Garden Design Ideas - English, Cottage and Contemporary

By Noelle Johnson, AZ Plant Lady

What is your garden style? How about English gardens with their bright splashes of contained color and formally pruned shrubs? Maybe your style is more informal like a cottage garden filled with flowering perennials and annuals along a meandering path. Or perhaps the clean lines and simplicity of a contemporary landscape is more to your liking?
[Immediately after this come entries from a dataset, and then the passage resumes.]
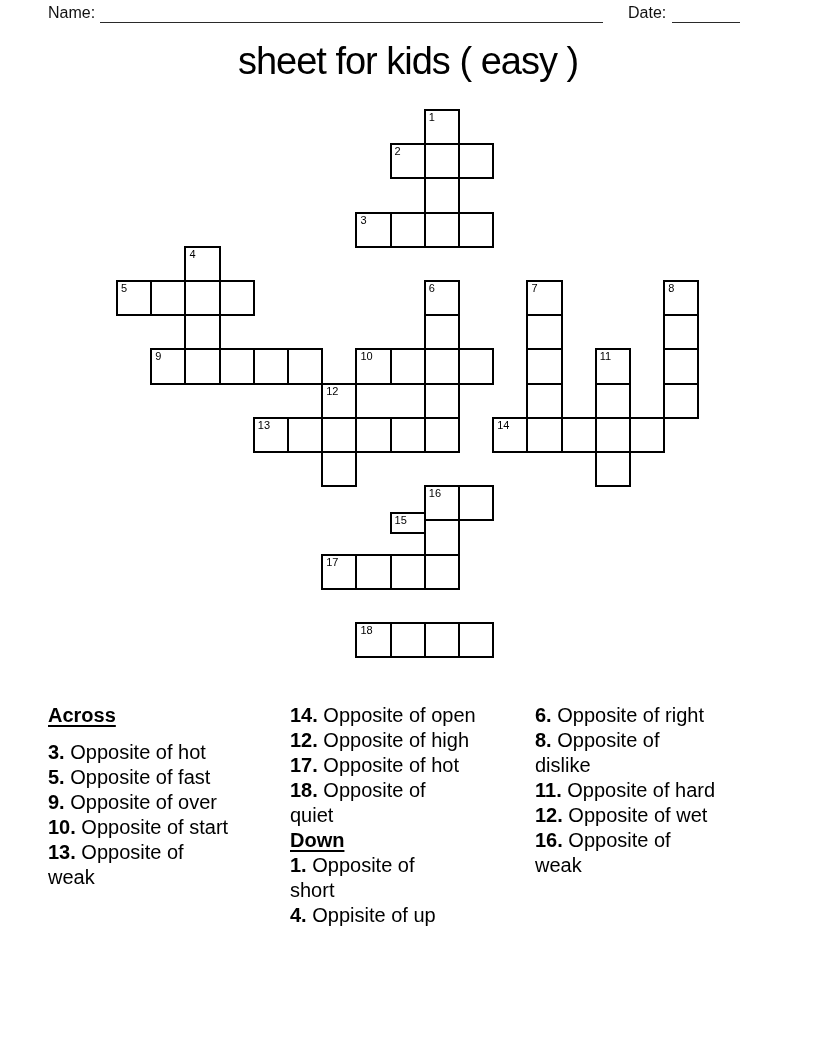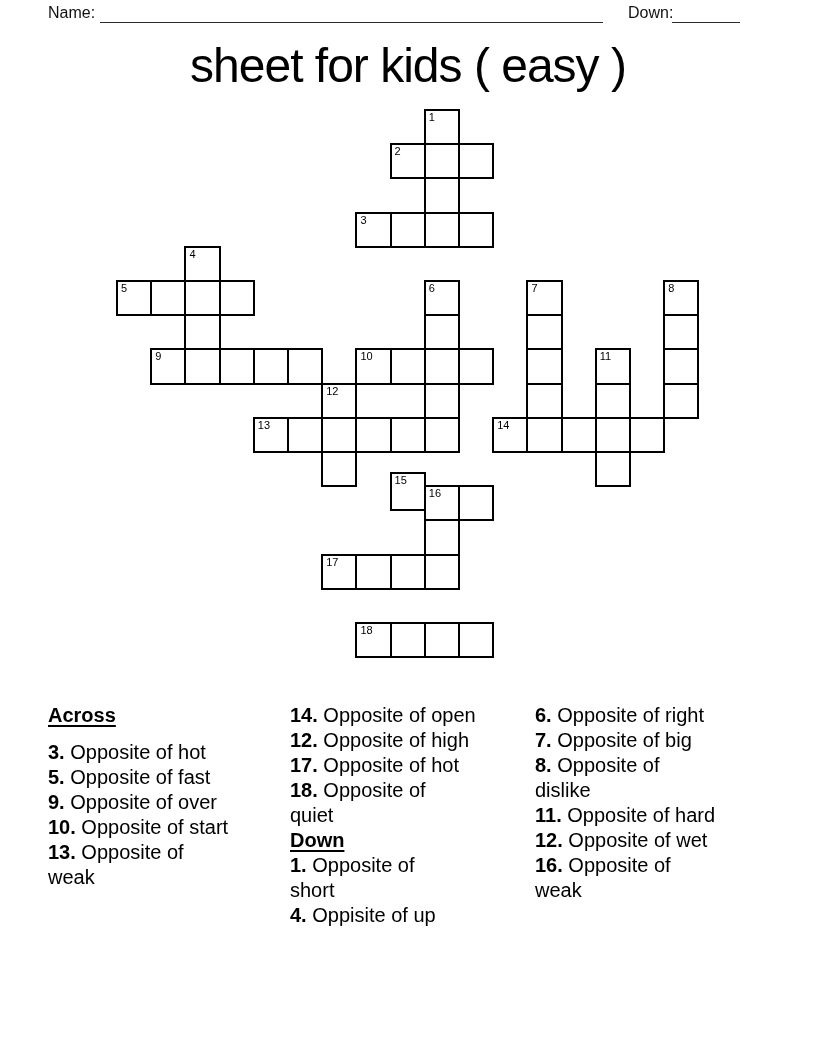--- a/index.html
+++ b/index.html
@@ -91,7 +91,7 @@
 
   <div class="hdr-label" id="name-label">Name:</div>
   <div class="blank-line" id="name-line"></div>
-  <div class="hdr-label" id="date-label">Down:</div>
+  <div class="hdr-label" id="date-label">Date:</div>
   <div class="blank-line" id="date-line"></div>
 
   <div id="title">sheet for kids ( easy )</div>

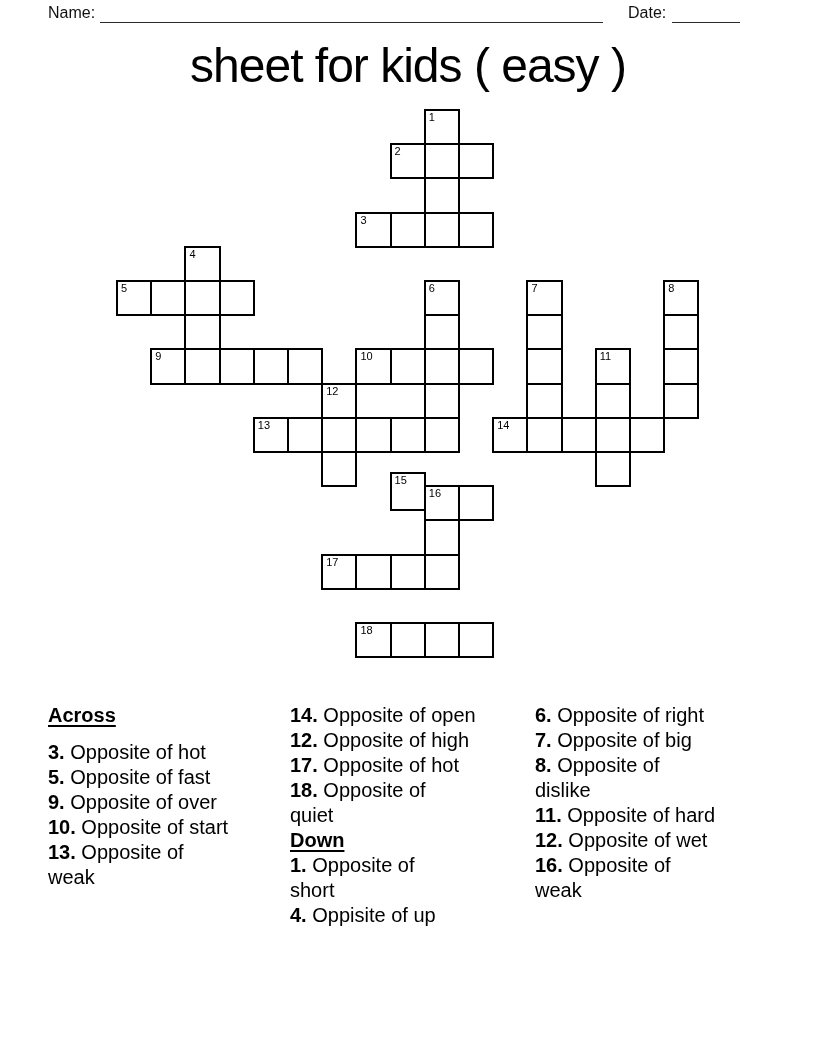--- a/index.html
+++ b/index.html
@@ -39,7 +39,7 @@
     right: 0;
     top: 42px;
     text-align: center;
-    font-size: 48px;
+    font-size: 38px;
     line-height: 1;
     letter-spacing: -1px;
     font-weight: 400;

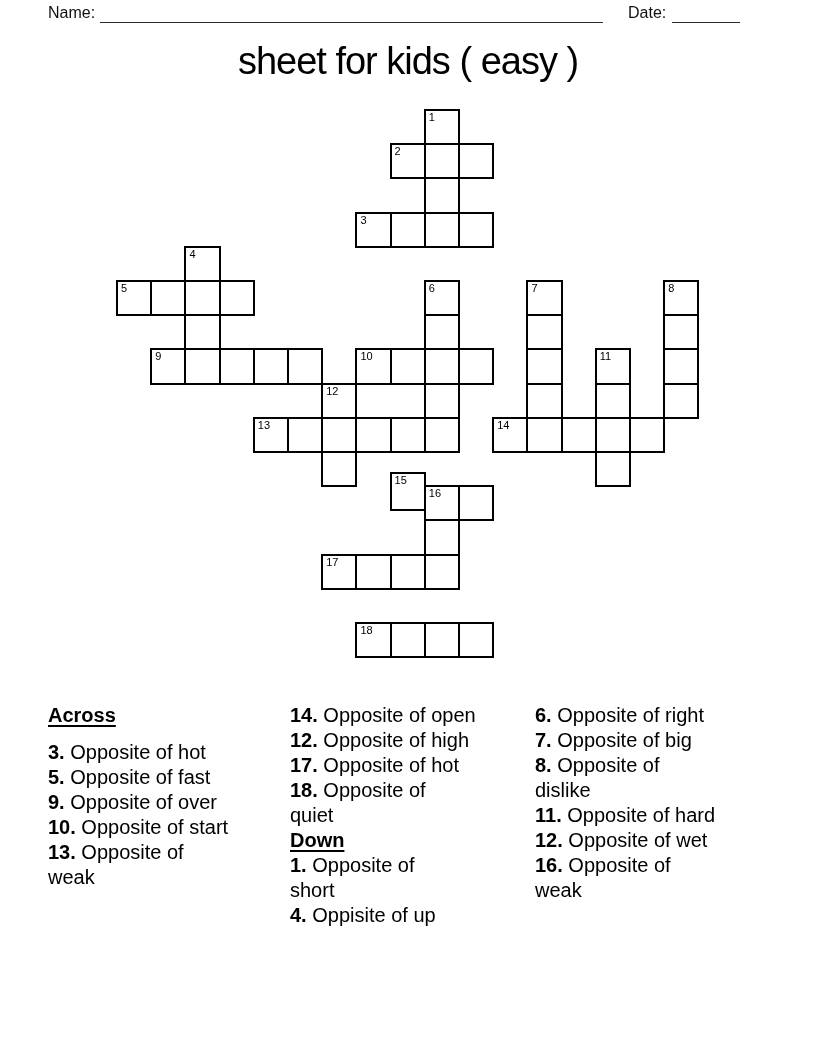--- a/index.html
+++ b/index.html
@@ -176,7 +176,7 @@
       </div>
       <div class="cell" style="left: 560.6px; top: 416.8px; width: 36.2px; height: 36.2px; border-color: rgb(0, 0, 0);"></div>
       <div class="cell" style="left: 629px; top: 416.8px; width: 36.2px; height: 36.2px; border-color: rgb(0, 0, 0);"></div>
-      <div class="cell" style="left: 389.6px; top: 472px; width: 36.2px; height: 39px; border-color: rgb(0, 0, 0);">
+      <div class="cell" style="left: 389.6px; top: 512px; width: 36.2px; height: 22px; border-color: rgb(0, 0, 0);">
         <span class="cell-num">15</span>
       </div>
       <div class="cell" style="left: 423.8px; top: 485.2px; width: 36.2px; height: 36.2px; border-color: rgb(0, 0, 0);">

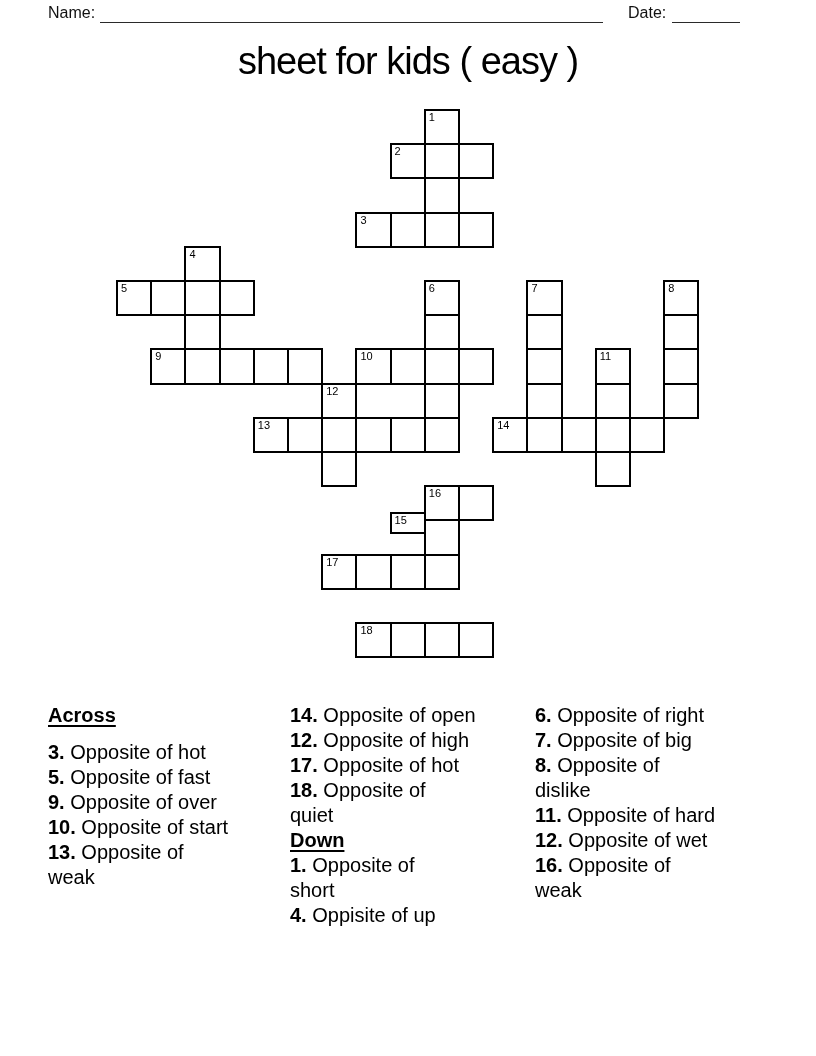--- a/index.html
+++ b/index.html
@@ -217,7 +217,6 @@
     </div>
   <div class="clue-col" id="clue-col-2">
       <div class="clue"><span class="clue-num">6.</span><span> Opposite of right</span></div>
-      <div class="clue"><span class="clue-num">7.</span><span> Opposite of big</span></div>
       <div class="clue"><span class="clue-num">8.</span><span> Opposite of</span><br><span>dislike</span></div>
       <div class="clue"><span class="clue-num">11.</span><span> Opposite of hard</span></div>
       <div class="clue"><span class="clue-num">12.</span><span> Opposite of wet</span></div>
Here are some ideas of how you can replicate these popular garden styles in your own garden.

English Garden

  • Create circular or rectangular garden beds with short hedges such as boxwood and fill with low-maintenance Knock Out® roses or large mass plantings of flowering annuals such as petunias.
  • Use straight paths throughout the garden, having them end at a focal point such as a fountain, statue, topiary or container filled with flowers.
  • Create garden rooms by planting 'living walls' using rows of trees, tall shrubs or trellised vines followed by low-growing ground covers.

Cottage Garden

  • Plant a variety of flowering perennials and annuals such as cosmos, hollyhocks, nasturtiums and bachelor's buttons, allowing them to intermix and self-seed, which creates an informal look.
  • Add curved paths to connect different areas together and select flowering plants that will thrive with little attention. Choose plants that will have overlapping bloom seasons for year-round interest.
  • Incorporate old, rustic pieces such as a wheelbarrow or wagon, planted with annuals.

Contemporary Garden

  • Use hardscape elements like concrete step stones or pavers to create straight or circular walkways. Border planting beds using sheet metal to create clean, straight lines throughout the landscape. 
  • Add containers, a fire pit, seating areas and/or a water feature for focal points within raised beds or at the end of the walkway.
  • Choose plants with a clean growth habit and striking shape like cacti, ornamental grasses and succulents. Plants should be kept at a minimum with enough space for them to grow so their individual shapes can be appreciated.